■ **What is expected**: Nothing but an exact reproduction of the records, pictures excluded, should be returned.

☆ ☆ ☆ ☆

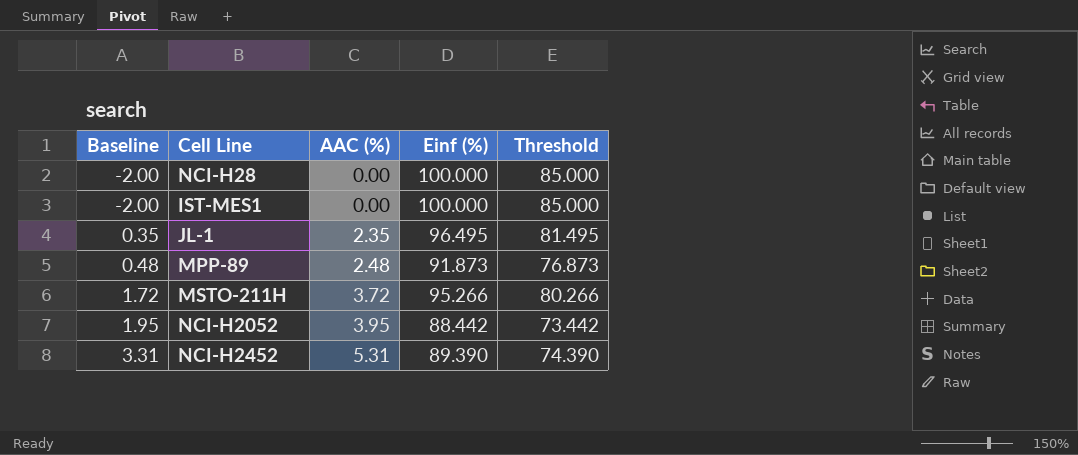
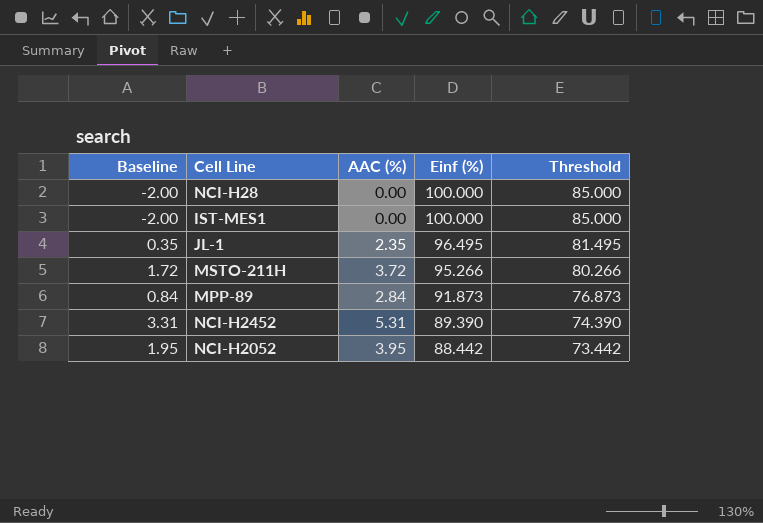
row order: Baseline ascending -> Einf (%) descending
MPP-89 | Baseline: 0.48 -> 0.84
MPP-89 | AAC (%): 2.48 -> 2.84

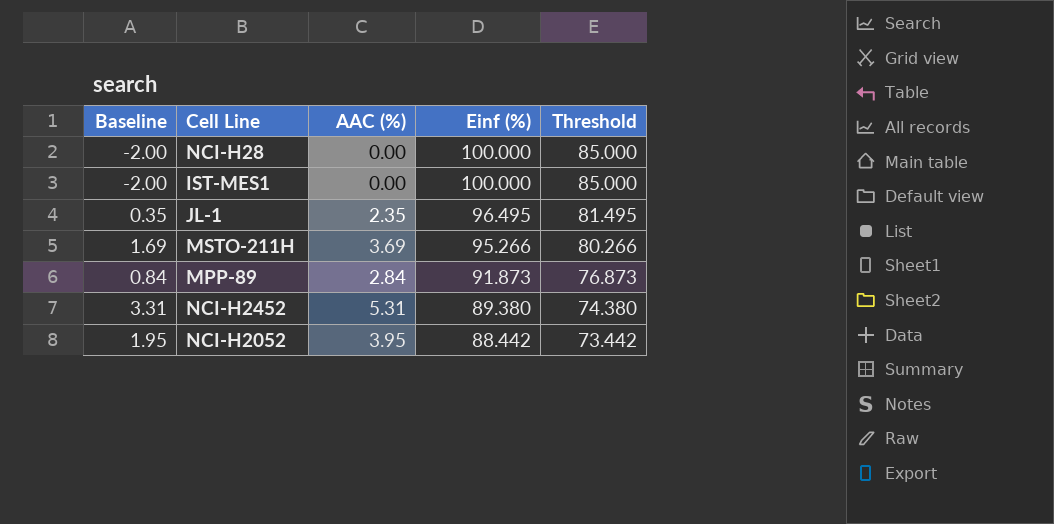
MSTO-211H | Baseline: 1.72 -> 1.69
MSTO-211H | AAC (%): 3.72 -> 3.69
NCI-H2452 | Einf (%): 89.390 -> 89.380
NCI-H2452 | Threshold: 74.390 -> 74.380

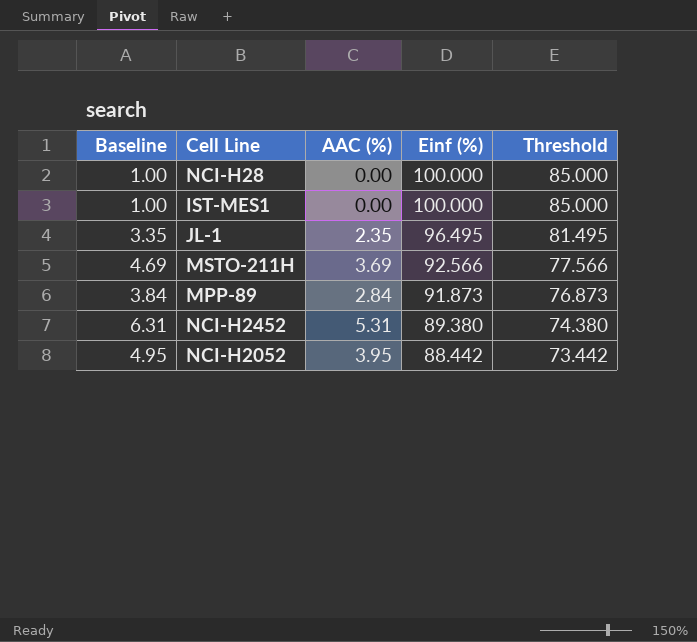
column Baseline | formula: [AAC (%)] - 2 -> [AAC (%)] + 1
MSTO-211H | Einf (%): 95.266 -> 92.566
MSTO-211H | Threshold: 80.266 -> 77.566

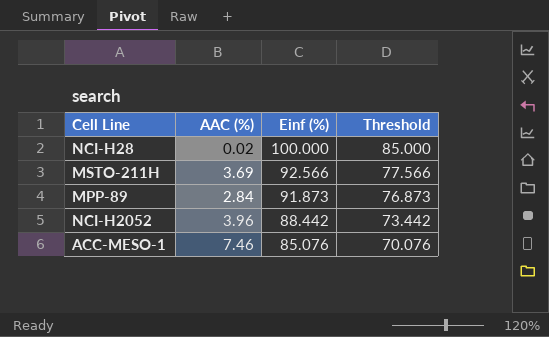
column Baseline | formula: [AAC (%)] + 1 -> none
row IST-MES1: 1.00 | 0.00 | 100.000 | 85.000 -> none
row JL-1: 3.35 | 2.35 | 96.495 | 81.495 -> none
row NCI-H2452: 6.31 | 5.31 | 89.380 | 74.380 -> none
NCI-H28 | AAC (%): 0.00 -> 0.02
NCI-H2052 | AAC (%): 3.95 -> 3.96
row ACC-MESO-1: none -> 7.46 | 85.076 | 70.076

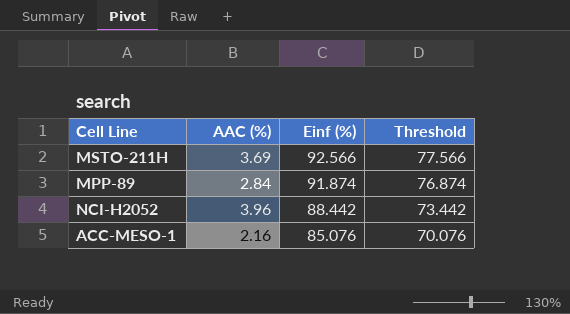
row NCI-H28: 0.02 | 100.000 | 85.000 -> none
MPP-89 | Einf (%): 91.873 -> 91.874
MPP-89 | Threshold: 76.873 -> 76.874
ACC-MESO-1 | AAC (%): 7.46 -> 2.16

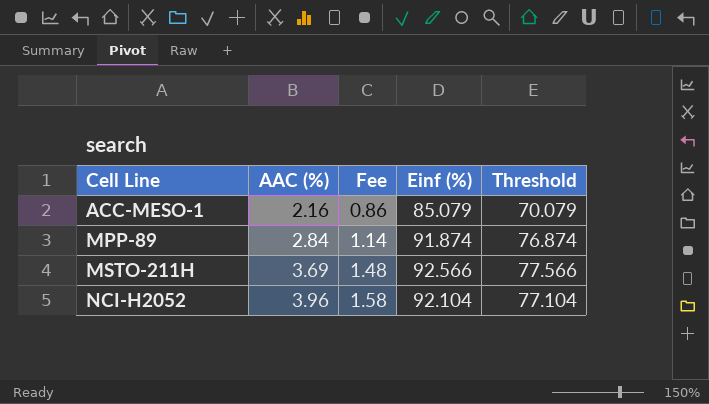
row order: Einf (%) descending -> Cell Line ascending
column Fee | formula: none -> [AAC (%)] * 0.4
ACC-MESO-1 | Einf (%): 85.076 -> 85.079
ACC-MESO-1 | Threshold: 70.076 -> 70.079
NCI-H2052 | Einf (%): 88.442 -> 92.104
NCI-H2052 | Threshold: 73.442 -> 77.104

☆ ☆ ☆ ☆

■ **Answer to this task**:
row order: Baseline ascending -> Einf (%) descending
MPP-89 | Baseline: 0.48 -> 0.84
MPP-89 | AAC (%): 2.48 -> 2.84

MSTO-211H | Baseline: 1.72 -> 1.69
MSTO-211H | AAC (%): 3.72 -> 3.69
NCI-H2452 | Einf (%): 89.390 -> 89.380
NCI-H2452 | Threshold: 74.390 -> 74.380

column Baseline | formula: [AAC (%)] - 2 -> [AAC (%)] + 1
MSTO-211H | Einf (%): 95.266 -> 92.566
MSTO-211H | Threshold: 80.266 -> 77.566

column Baseline | formula: [AAC (%)] + 1 -> none
row IST-MES1: 1.00 | 0.00 | 100.000 | 85.000 -> none
row JL-1: 3.35 | 2.35 | 96.495 | 81.495 -> none
row NCI-H2452: 6.31 | 5.31 | 89.380 | 74.380 -> none
NCI-H28 | AAC (%): 0.00 -> 0.02
NCI-H2052 | AAC (%): 3.95 -> 3.96
row ACC-MESO-1: none -> 7.46 | 85.076 | 70.076

row NCI-H28: 0.02 | 100.000 | 85.000 -> none
MPP-89 | Einf (%): 91.873 -> 91.874
MPP-89 | Threshold: 76.873 -> 76.874
ACC-MESO-1 | AAC (%): 7.46 -> 2.16

row order: Einf (%) descending -> Cell Line ascending
column Fee | formula: none -> [AAC (%)] * 0.4
ACC-MESO-1 | Einf (%): 85.076 -> 85.079
ACC-MESO-1 | Threshold: 70.076 -> 70.079
NCI-H2052 | Einf (%): 88.442 -> 92.104
NCI-H2052 | Threshold: 73.442 -> 77.104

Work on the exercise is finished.